# Observations: Lawns fertilized during late Fall



## Green (Dec 24, 2017)

I think I have enough observations to notice a trend: lawns that got additional Fall fertilizer late or a winterizing application that was too early according to wisdom, seem to be greenest right now. I'm basing this on:

-A section of my yard that I winterized a bit early

-Another section of mine that I spoon fed with liquid apps through the entire pause

-Another section I have where I put down a high rate of Carbon-X during October

-A guy who works for a lawn/landscape company and winterized his lawn in early or mid November

-A neighbor who winterized around mid Nov (2 houses down)

-Two other lawns that were winterized around mid to late November, and fertilized in early Oct before that

-A municipal lawn that was fertilized in late Oct

In every single one of these cases, the grass is keeping its color better than the lawns that were winterized after growth stopped, not winterized at all, or that haven't been fertilized at all this Fall. Many of these lawns did seem to grow a bit more than those that used a pause period, but not a huge difference I don't think.

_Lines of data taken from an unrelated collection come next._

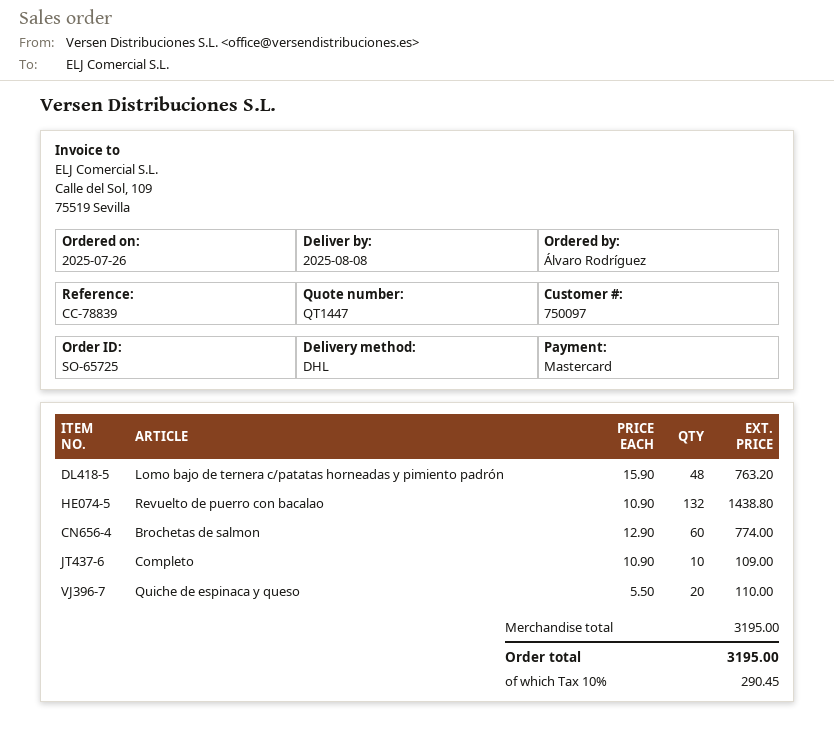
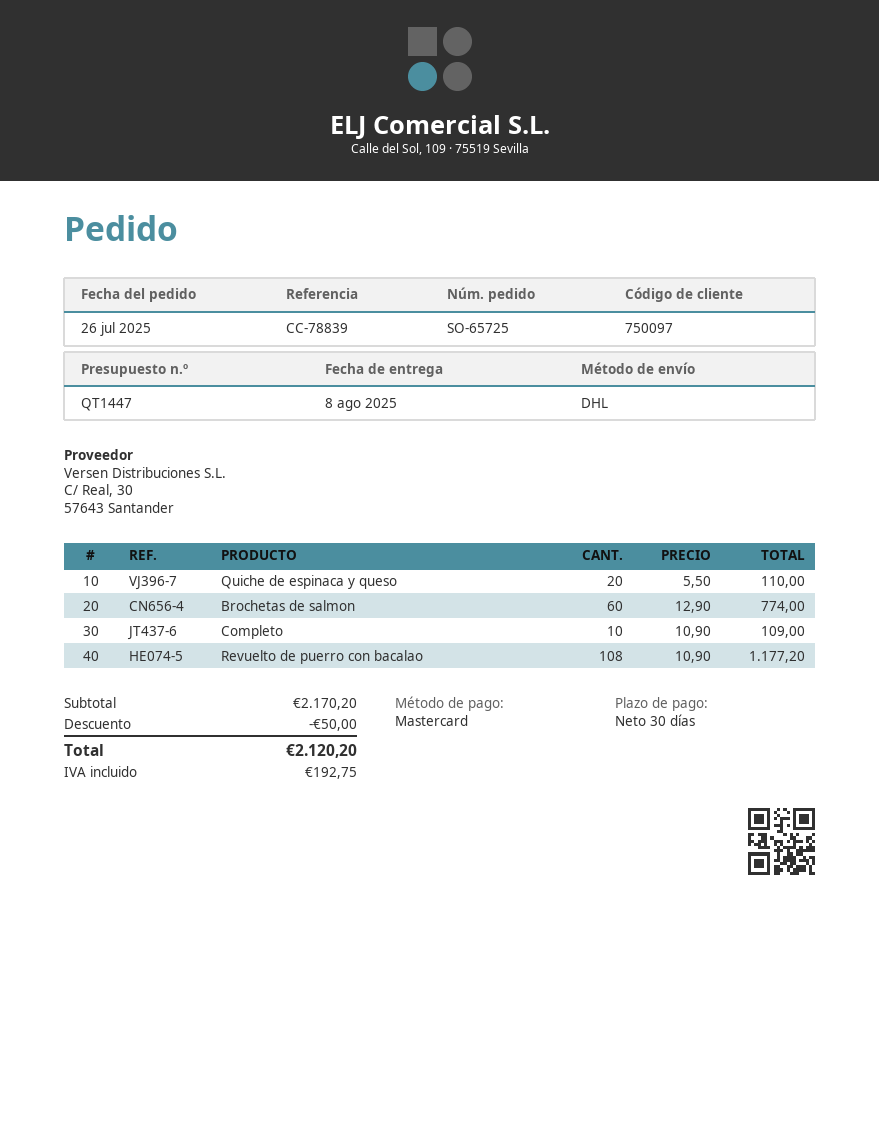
Lomo bajo de ternera c/patatas horneadas y pimiento padrón: 48 x 15.90 = 763.20 -> none
Revuelto de puerro con bacalao: 132 x 10.90 = 1438.80 -> 108 x 10.90 = 1177.20
subtotal: 3195.00 -> 2170.20
discount: none -> 50.00
tax: 290.45 -> 192.75
total: 3195.00 -> 2120.20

The exceptions to this observation that I noticed are the following (but they may be explainable or expected results when you read the details of the situations below):

-My neighbor who has chemlawn, which dropped approx. 0.75 lb of fast release N in late Oct (but had not been fertilized for several months before that due to aeration and overseeding). That said, the color of their lawn is keeping pace roughly with mine (which was mostly winterized after growth stopped or almost stopped on Nov. 30th).

-Another neighbor (L.) who applied his winterizer on Nov. 11, about a week before I applied even my first area (which faced North like his front yard). His color is roughly equal to mine (but his lawn was even browner after his 2nd to last mow when he dropped the fert).

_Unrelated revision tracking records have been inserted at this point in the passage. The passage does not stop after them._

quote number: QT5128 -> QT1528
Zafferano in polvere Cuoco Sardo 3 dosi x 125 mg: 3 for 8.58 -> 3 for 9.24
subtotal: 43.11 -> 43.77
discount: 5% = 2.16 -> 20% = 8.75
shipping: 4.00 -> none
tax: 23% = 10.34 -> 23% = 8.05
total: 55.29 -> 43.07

In light of these results, I think it would be good to ask ourselves whether adhering to a full ~6 week Fall pause is really the best option or not. Further study/evaluation seems warranted.

Another thing that seems to be helping color, is lawns with Western or unobstructed Eastern light exposure. Mowing height seems to have had a slight effect, but I'm not sure it'd be statistically significant if you analyzed the color diffs. Grass species seems to have had at best, a minor or minimal effect (with some types of Tall and Fine Fescue losing color more rapidly than other species in some cases).


----------



## Chris LI (Oct 26, 2018)

Great information, and observation on your part! Can you keep track of additional progress towards the dead of winter, early spring, and spring? I'm curious to see what the results will be. My thoughts on your observations so far are:

- what you're seeing seems to follow what we (I) would think the application during 'the pause'. It keeps the plant growing/greening. I'm not sure if this is necessarily good, as the grass needs to slow down on its own, and that application forces growth.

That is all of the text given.